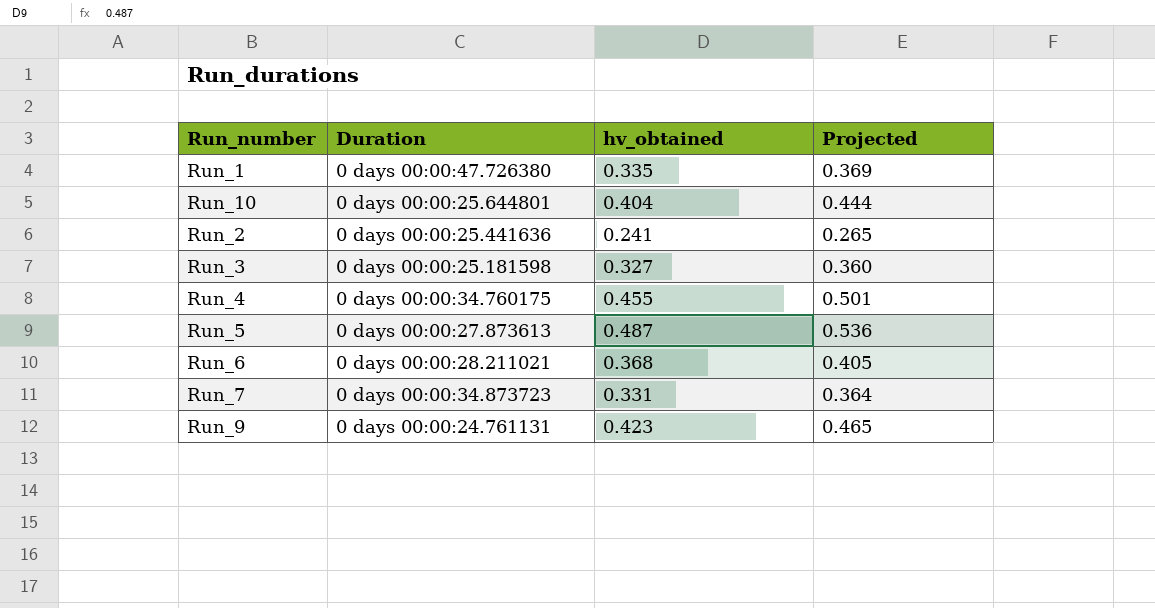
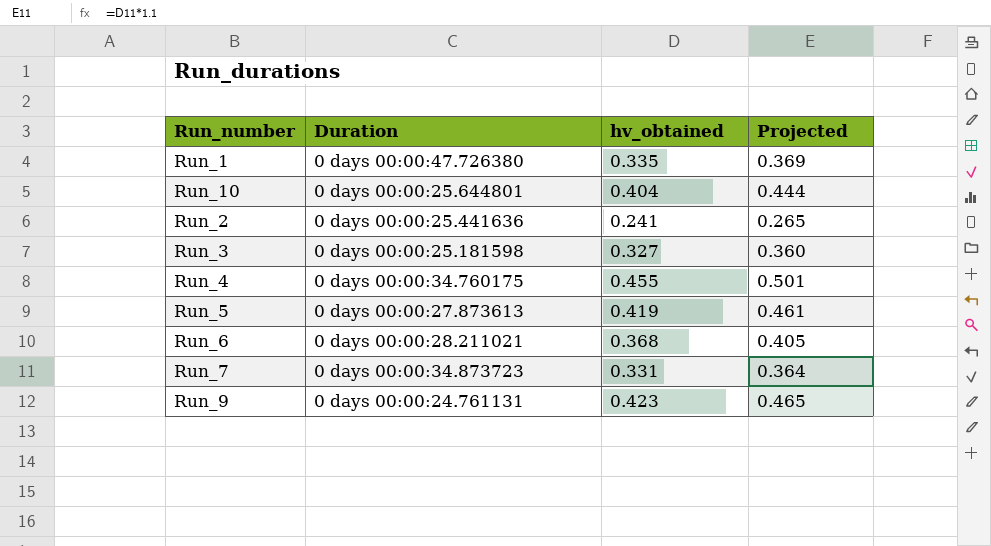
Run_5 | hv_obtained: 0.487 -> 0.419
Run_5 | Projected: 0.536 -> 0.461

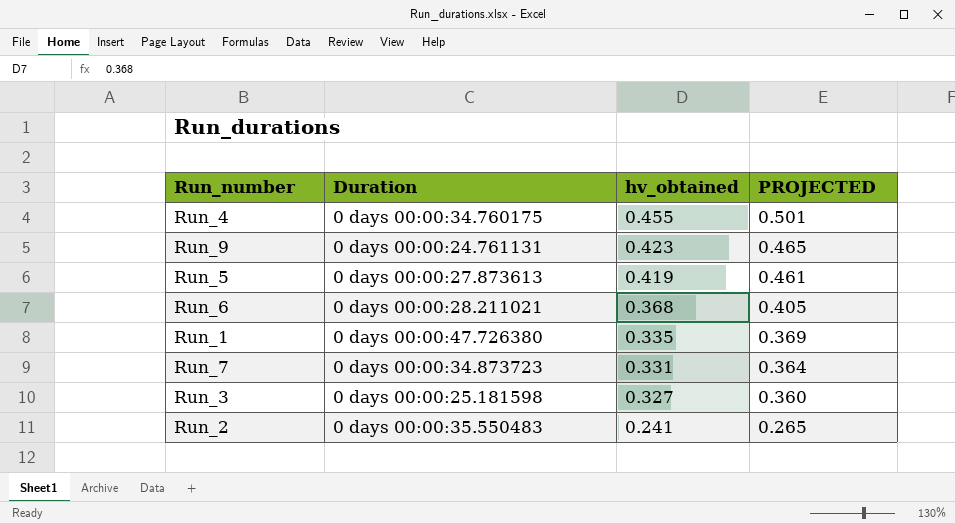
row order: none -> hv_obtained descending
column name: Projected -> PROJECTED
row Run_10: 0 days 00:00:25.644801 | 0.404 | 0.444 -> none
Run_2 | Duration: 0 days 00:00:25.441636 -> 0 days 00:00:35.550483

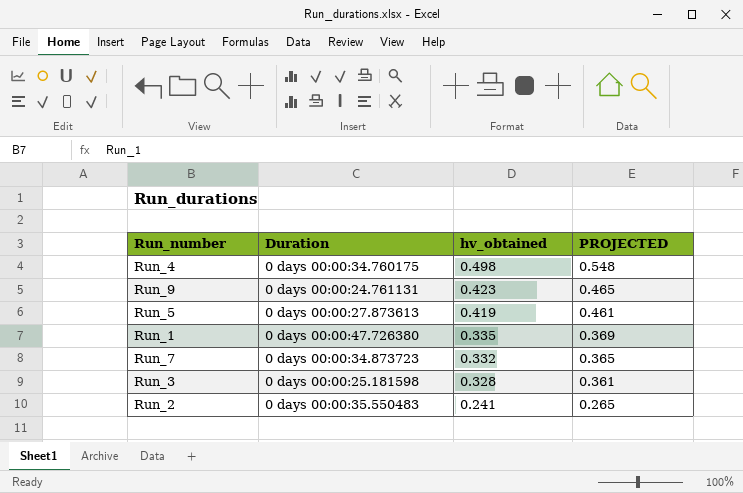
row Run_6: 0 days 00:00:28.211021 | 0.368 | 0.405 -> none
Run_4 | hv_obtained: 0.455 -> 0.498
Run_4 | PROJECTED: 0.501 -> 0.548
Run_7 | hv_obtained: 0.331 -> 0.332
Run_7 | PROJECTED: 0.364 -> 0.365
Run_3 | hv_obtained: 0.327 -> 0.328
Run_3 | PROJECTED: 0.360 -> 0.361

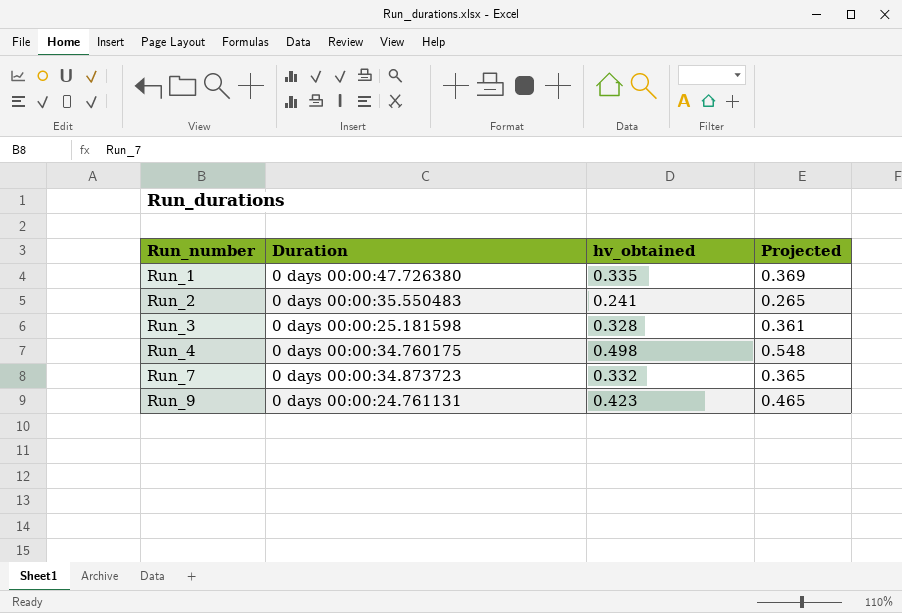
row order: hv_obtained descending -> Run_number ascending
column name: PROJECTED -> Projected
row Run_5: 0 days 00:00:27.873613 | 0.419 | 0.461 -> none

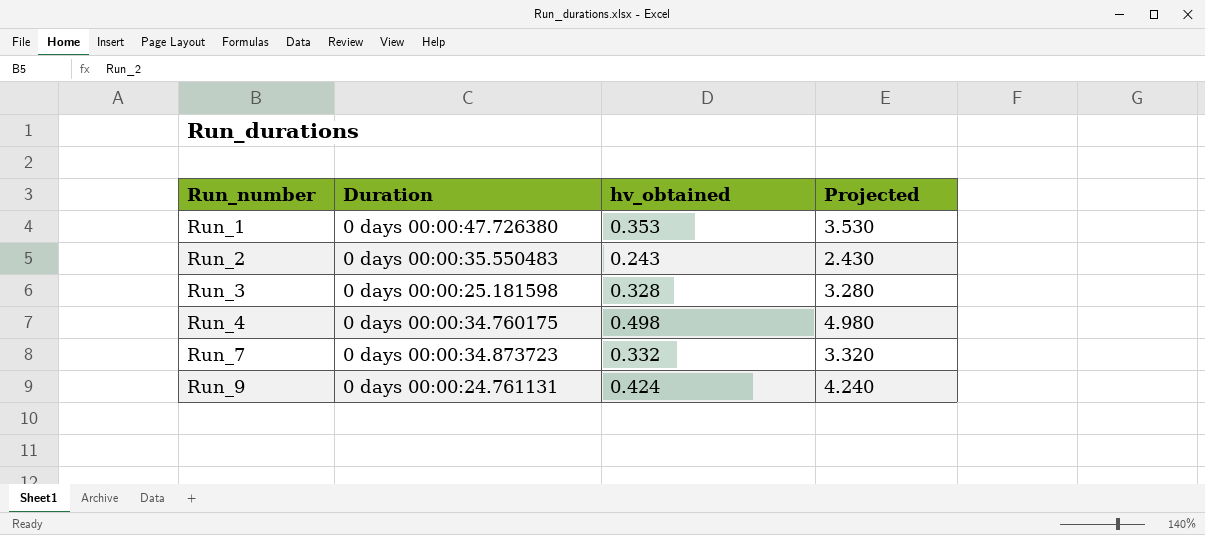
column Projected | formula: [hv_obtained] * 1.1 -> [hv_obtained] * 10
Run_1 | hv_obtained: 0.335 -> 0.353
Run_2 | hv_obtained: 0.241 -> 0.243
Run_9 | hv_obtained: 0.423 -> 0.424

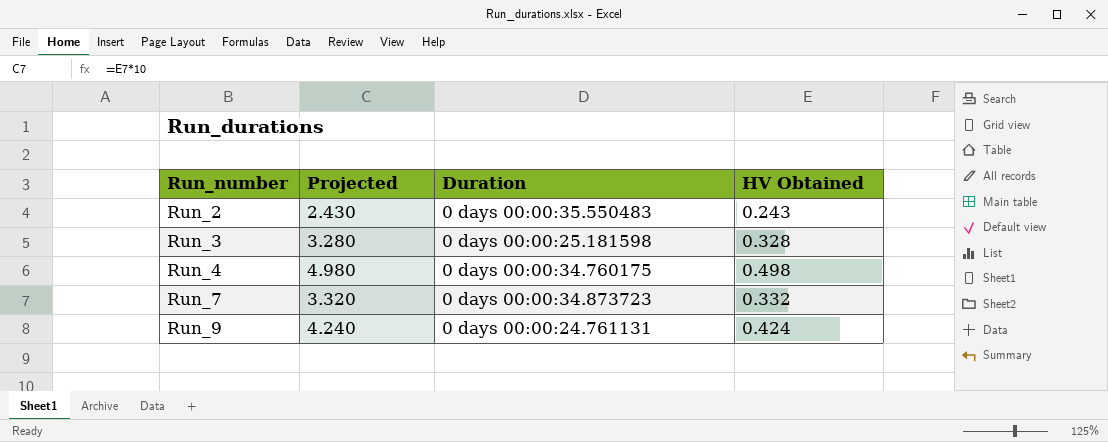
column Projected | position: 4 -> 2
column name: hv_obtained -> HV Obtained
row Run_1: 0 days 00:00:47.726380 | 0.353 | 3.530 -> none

Your objective:
Print the listing again exactly, please. Keep the pictures out of it.

Exercise answer:
Run_5 | hv_obtained: 0.487 -> 0.419
Run_5 | Projected: 0.536 -> 0.461

row order: none -> hv_obtained descending
column name: Projected -> PROJECTED
row Run_10: 0 days 00:00:25.644801 | 0.404 | 0.444 -> none
Run_2 | Duration: 0 days 00:00:25.441636 -> 0 days 00:00:35.550483

row Run_6: 0 days 00:00:28.211021 | 0.368 | 0.405 -> none
Run_4 | hv_obtained: 0.455 -> 0.498
Run_4 | PROJECTED: 0.501 -> 0.548
Run_7 | hv_obtained: 0.331 -> 0.332
Run_7 | PROJECTED: 0.364 -> 0.365
Run_3 | hv_obtained: 0.327 -> 0.328
Run_3 | PROJECTED: 0.360 -> 0.361

row order: hv_obtained descending -> Run_number ascending
column name: PROJECTED -> Projected
row Run_5: 0 days 00:00:27.873613 | 0.419 | 0.461 -> none

column Projected | formula: [hv_obtained] * 1.1 -> [hv_obtained] * 10
Run_1 | hv_obtained: 0.335 -> 0.353
Run_2 | hv_obtained: 0.241 -> 0.243
Run_9 | hv_obtained: 0.423 -> 0.424

column Projected | position: 4 -> 2
column name: hv_obtained -> HV Obtained
row Run_1: 0 days 00:00:47.726380 | 0.353 | 3.530 -> none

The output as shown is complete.